The consequences of inaction are clear. In neighboring Suriname, where Goedschalk is from, uncontrolled gold mining has choked rivers, killing ecosystems and crushing tourism — another potential source of sustainable income.
Some might dismiss regular foreign aid payments as “wasteful subsidies.” But as Goedschalk points out, every primary industry — including oil — was built on strategic government backing. In The Prize, Daniel Yergin recounts how Winston Churchill, as First Lord of the Admiralty, made the pivotal decision to convert the British Navy from coal to oil — a move that reshaped global power and cemented oil’s dominance, all underwritten by government procurement and long-term contracts. “The bioeconomy is no different,” Goedschalk says. “You build the conditions, the market follows.”
The same strategic thinking is needed today. The good news is that other governments continue to back the Amazon Fund despite U.S. foreign aid cuts.
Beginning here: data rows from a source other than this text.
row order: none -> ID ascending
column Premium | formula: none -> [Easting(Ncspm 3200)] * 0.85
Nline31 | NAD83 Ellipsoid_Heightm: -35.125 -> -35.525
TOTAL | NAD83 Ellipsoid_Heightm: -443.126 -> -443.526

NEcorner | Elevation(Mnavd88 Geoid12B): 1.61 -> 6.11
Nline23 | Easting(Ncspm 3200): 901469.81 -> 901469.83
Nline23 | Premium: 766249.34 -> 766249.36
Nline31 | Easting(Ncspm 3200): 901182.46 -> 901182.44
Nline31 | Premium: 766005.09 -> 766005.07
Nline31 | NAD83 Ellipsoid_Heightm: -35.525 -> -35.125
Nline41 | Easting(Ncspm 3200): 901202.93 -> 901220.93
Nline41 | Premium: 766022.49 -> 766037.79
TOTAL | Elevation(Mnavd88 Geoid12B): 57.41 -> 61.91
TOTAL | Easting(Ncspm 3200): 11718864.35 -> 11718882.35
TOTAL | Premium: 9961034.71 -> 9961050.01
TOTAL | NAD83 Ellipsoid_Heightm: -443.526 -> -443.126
Norway, for instance, has been one of its most prominent supporters — and public sentiment for foreign aid remains strong even amid economic uncertainty. A recent survey found that 62% of Norwegian conservative voters oppose cutting aid to the world’s poorest nations, signaling that they do not believe Norway should join a race to the bottom on foreign aid.
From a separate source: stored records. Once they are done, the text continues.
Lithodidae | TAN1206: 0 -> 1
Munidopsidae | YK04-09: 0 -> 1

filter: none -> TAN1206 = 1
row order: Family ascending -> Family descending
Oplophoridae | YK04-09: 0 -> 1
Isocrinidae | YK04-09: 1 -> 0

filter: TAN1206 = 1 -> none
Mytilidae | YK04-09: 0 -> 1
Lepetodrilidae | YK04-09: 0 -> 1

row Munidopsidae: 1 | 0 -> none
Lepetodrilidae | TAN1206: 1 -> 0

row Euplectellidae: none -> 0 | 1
Ultimately, it’s worth remembering that even in the US, foreign aid programs represent less than 1% of the federal budget—yet they protect ecosystems that store carbon, support small businesses, and save lives around the world.
“No Regrets”: Scaling Investment in the Amazon’s Regenerative Economy In Era Of Foreign Aid Cuts
Pointing out the window of our moving car, Goedschalk reflects on what is needed in this era of foreign aid cuts: “The Amazon is a living laboratory for what a regenerative economy could be. We just have to prove it — and scale it.” The question is whether investors, philanthropists, and corporate buyers will seize this moment — using their capital to complement and leverage the remaining foreign aid that is buying precious time for a new bioeconomy to take root.
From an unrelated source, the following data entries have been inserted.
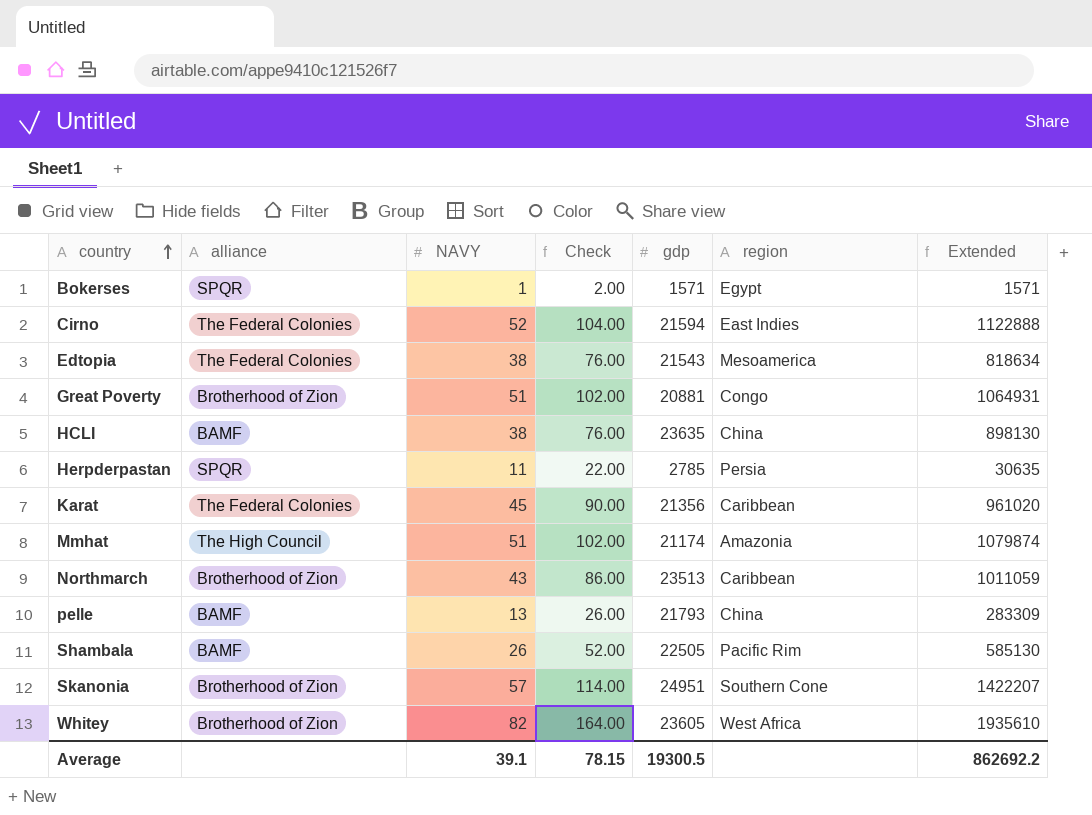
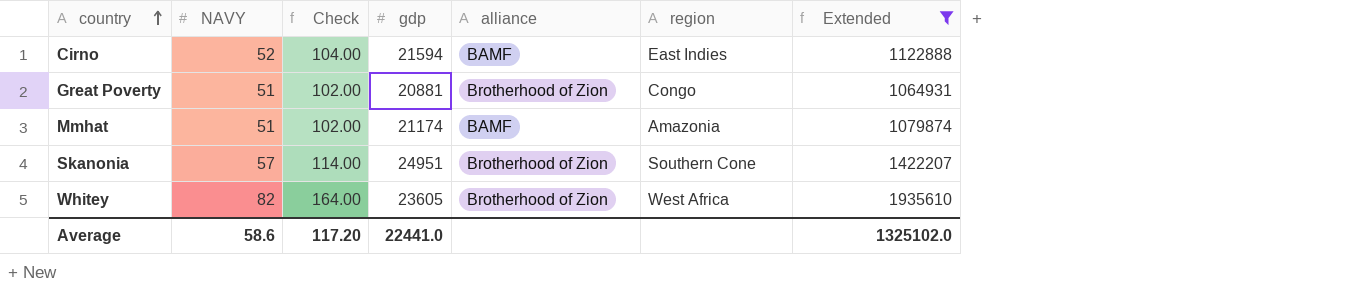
filter: none -> Extended >= 1064931
column alliance | position: 2 -> 5
Cirno | alliance: The Federal Colonies -> BAMF
Mmhat | alliance: The High Council -> BAMF
Average | NAVY: 39.1 -> 58.6
Average | Check: 78.15 -> 117.20
Average | gdp: 19300.5 -> 22441.0
Average | Extended: 862692.2 -> 1325102.0

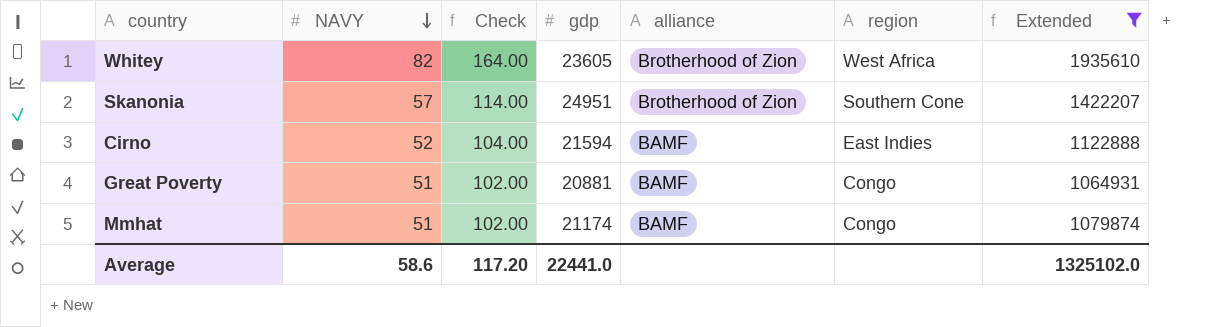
row order: country ascending -> NAVY descending
Great Poverty | alliance: Brotherhood of Zion -> BAMF
Mmhat | region: Amazonia -> Congo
Later this year, the world’s attention will turn to Belém, the capital of Pará state, as it hosts the UN’s COP30 climate talks. Brazil’s COP30 presidency has issued a global call for a mutirão — a collective push to initiate a decade of accelerated progress.
As Moisés put it, for those hesitating ahead of COP30: “You can’t sit on the sidelines. If you care about the future, show up — with courage and purpose. If you don’t, you’re letting those who destroy the forest win.”
For the skeptics, Goedschalk offers this pragmatic reminder: “Even if you don’t believe in Amazon or climate change, you’ll have no regrets investing in an economy that creates jobs, stabilizes communities, and builds resilience. This is just smart business.”
With COP30 on the horizon, this is a no-regrets moment for business, philanthropy, and policymakers alike: show up, invest wisely, and help scale a regenerative economy that complements remaining foreign aid and builds lasting resilience.
The Amazon is ready. Now it’s on the world — through business investment, philanthropy, and strategic foreign aid — to show up.